See, I don't think there's anything Blizzard can do to make a "best" expansion again. The "why" is the same reason I originally chose MoP as my least-favorite expansion: the random-grouping tools in-game have made community building rare, perhaps a thing of the past. In fact, it turns out that some people pay (or have mommy, daddy, or a significant other pay) a monthly fee so they can work towards making other people's in-game lives as unpleasant and uncomfortable as possible.
Until Blizzard does something about the trollish, hateful and vitriolic aspect of the player-base, I don't think I'll ever enjoy an expansion like I did Burning Crusade. Having to shout in trade to fill that last dungeon slot, or finishing a grind to gain access to heroic-level dungeons (or raids) via a key were most definitely, at times, pains-in-the-ass. But it did foster a sense of community. You were tethered to your server (barring a costly transfer), which meant your reputation could actually matter. Was I perhaps labeled as "Clueless" in the Burning Crusade? Surely, but I made sure not to make the "Asshole" list.

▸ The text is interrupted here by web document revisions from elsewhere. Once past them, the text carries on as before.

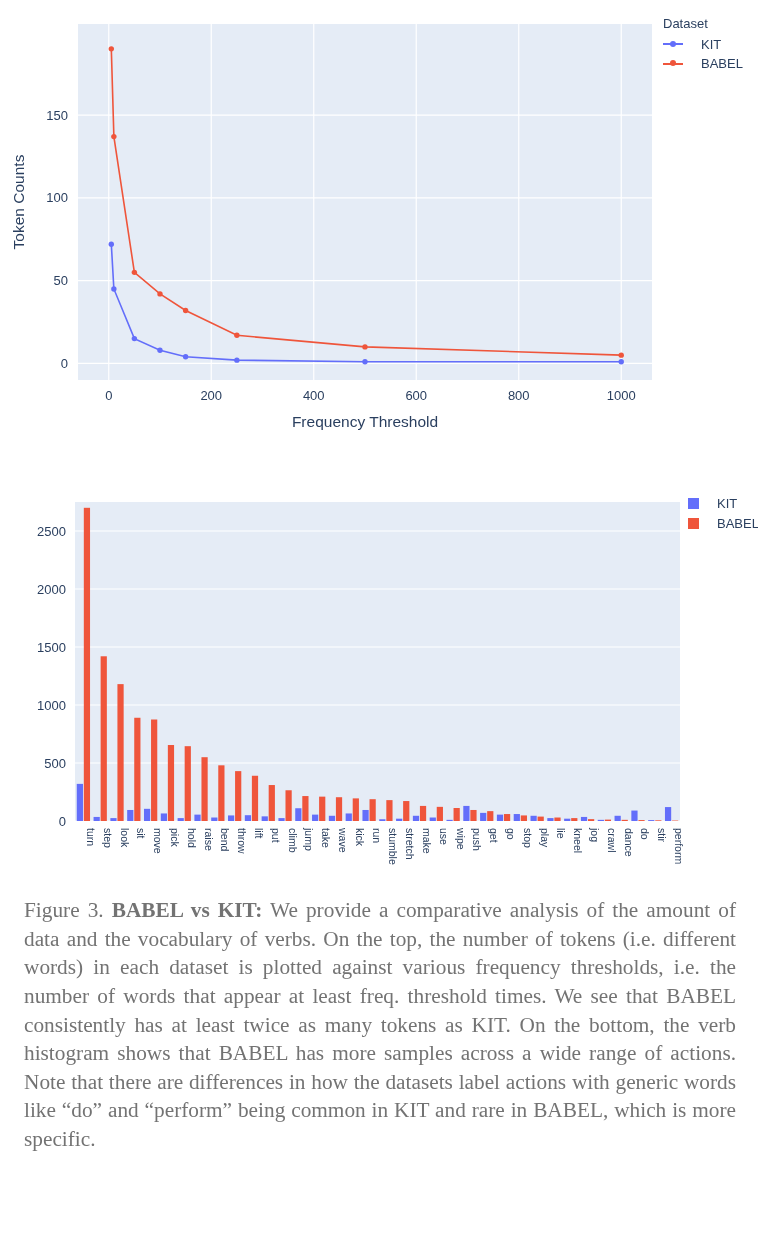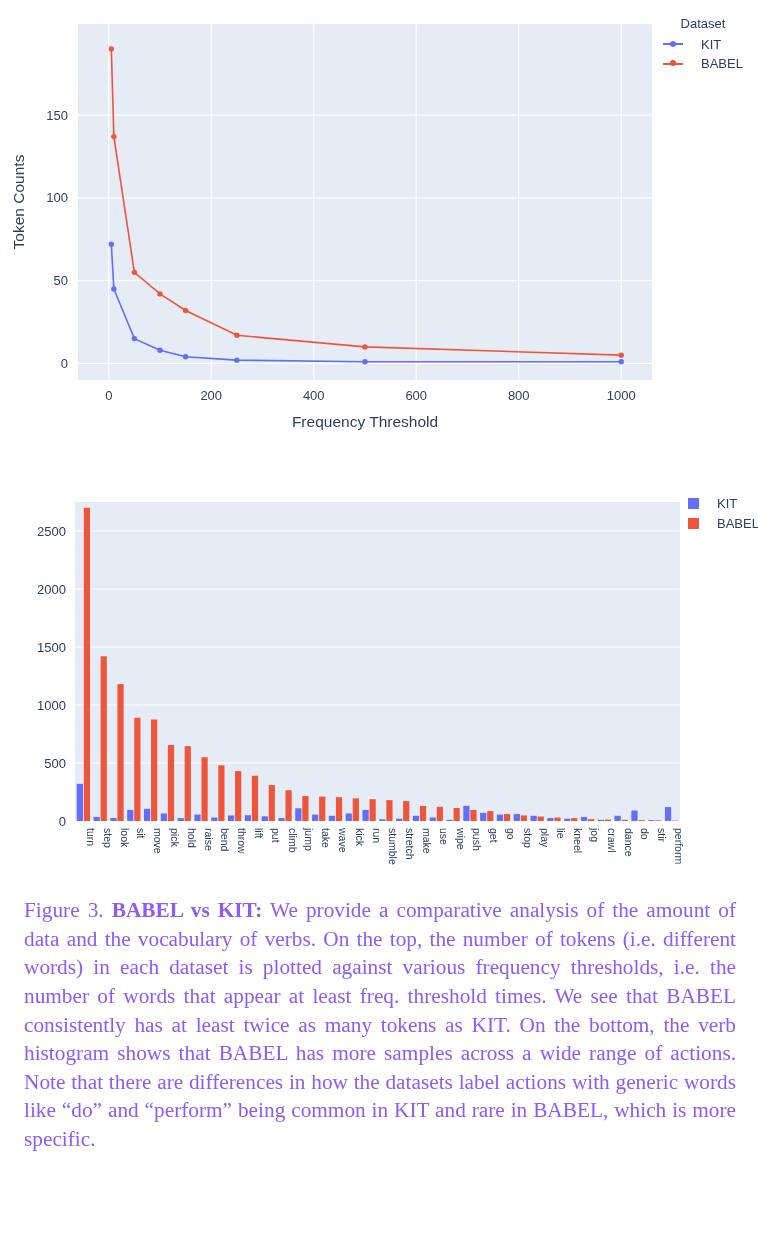--- a/index.html
+++ b/index.html
@@ -9,35 +9,35 @@
     font-family:"Liberation Sans", sans-serif;
     overflow:hidden;
   }
   .chart-wrap { position:absolute; left:0; width:758px; }
   #line-chart { top:8px;  height:442px; }
   #bar-chart  { top:488px; height:402px; }
   svg { display:block; }
   .tick { font-family:"Liberation Sans",sans-serif; font-size:13px; fill:#2a3f5f; }
   .cat  { font-family:"Liberation Sans",sans-serif; font-size:10.5px; fill:#2a3f5f; }
   .axis-label { font-family:"Liberation Sans",sans-serif; font-size:15.5px; fill:#2a3f5f; }
-  .legend { position:absolute; font-size:13px; color:#2a3f5f; line-height:1.2;text-align:center; }
+  .legend { position:absolute; font-size:13px; color:#2a3f5f; line-height:1.2; }
   .legend-line { left:663px; top:8px; }
   .legend-bar  { left:688px; top:4px; }
   .legend-title { margin-bottom:5px; }
   .legend-item { display:flex; align-items:center; gap:18px; margin:4px 0; }
   .lmark { width:20px; height:2px; background:currentColor; position:relative; flex:0 0 auto; }
   .lmark::after {
     content:""; position:absolute; left:7px; top:-2.5px;
     width:6px; height:6px; border-radius:50%; background:currentColor;
   }
   .smark { width:11px; height:11px; background:currentColor; flex:0 0 auto; }
   .caption {
     position:absolute; left:24px; top:896px; width:712px;
     font-family:"Liberation Serif", serif;
-    font-size:21.3px; line-height:1.345; color:#8b5cf6;
+    font-size:21.3px; line-height:1.345; color:#737373;
     text-align:justify;
   }
 </style>
 </head>
 <body>
 
 <div class="chart-wrap" id="line-chart">
   <svg width="758" height="442" xmlns="http://www.w3.org/2000/svg">
       <rect x="78" y="16" width="574" height="356" fill="#e5ecf6"></rect>
       <line x1="108.75" x2="108.75" y1="16" y2="372" stroke="#ffffff" stroke-width="1.2"></line>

Granted, there's still a vibrant, awesome community in this game, I'm aware. I participate in a section of it on Twitter and at WoW Insider. This year at Blizzcon, not only am I eagerly awaiting news of Warcraft's new expansion, but I'm hoping Blizzard also addresses what they have in mind for the sub-section of the player-base who can't seem to contribute anything positive to their fellow players. Following a 6-month subscription renewal this summer, I removed my credit card info from battle.net. My time is up come January 2014, and any return may very well depend on what Blizzard has to say about an issue that's becoming increasingly important to me.
My tolerance for the dredges of humanity being able to foment general unpleasantness in Azeroth is reaching its breaking point. Don't get me wrong; I still love the game dearly. I'm just a little sad to think that my best days in WoW are far, far behind me.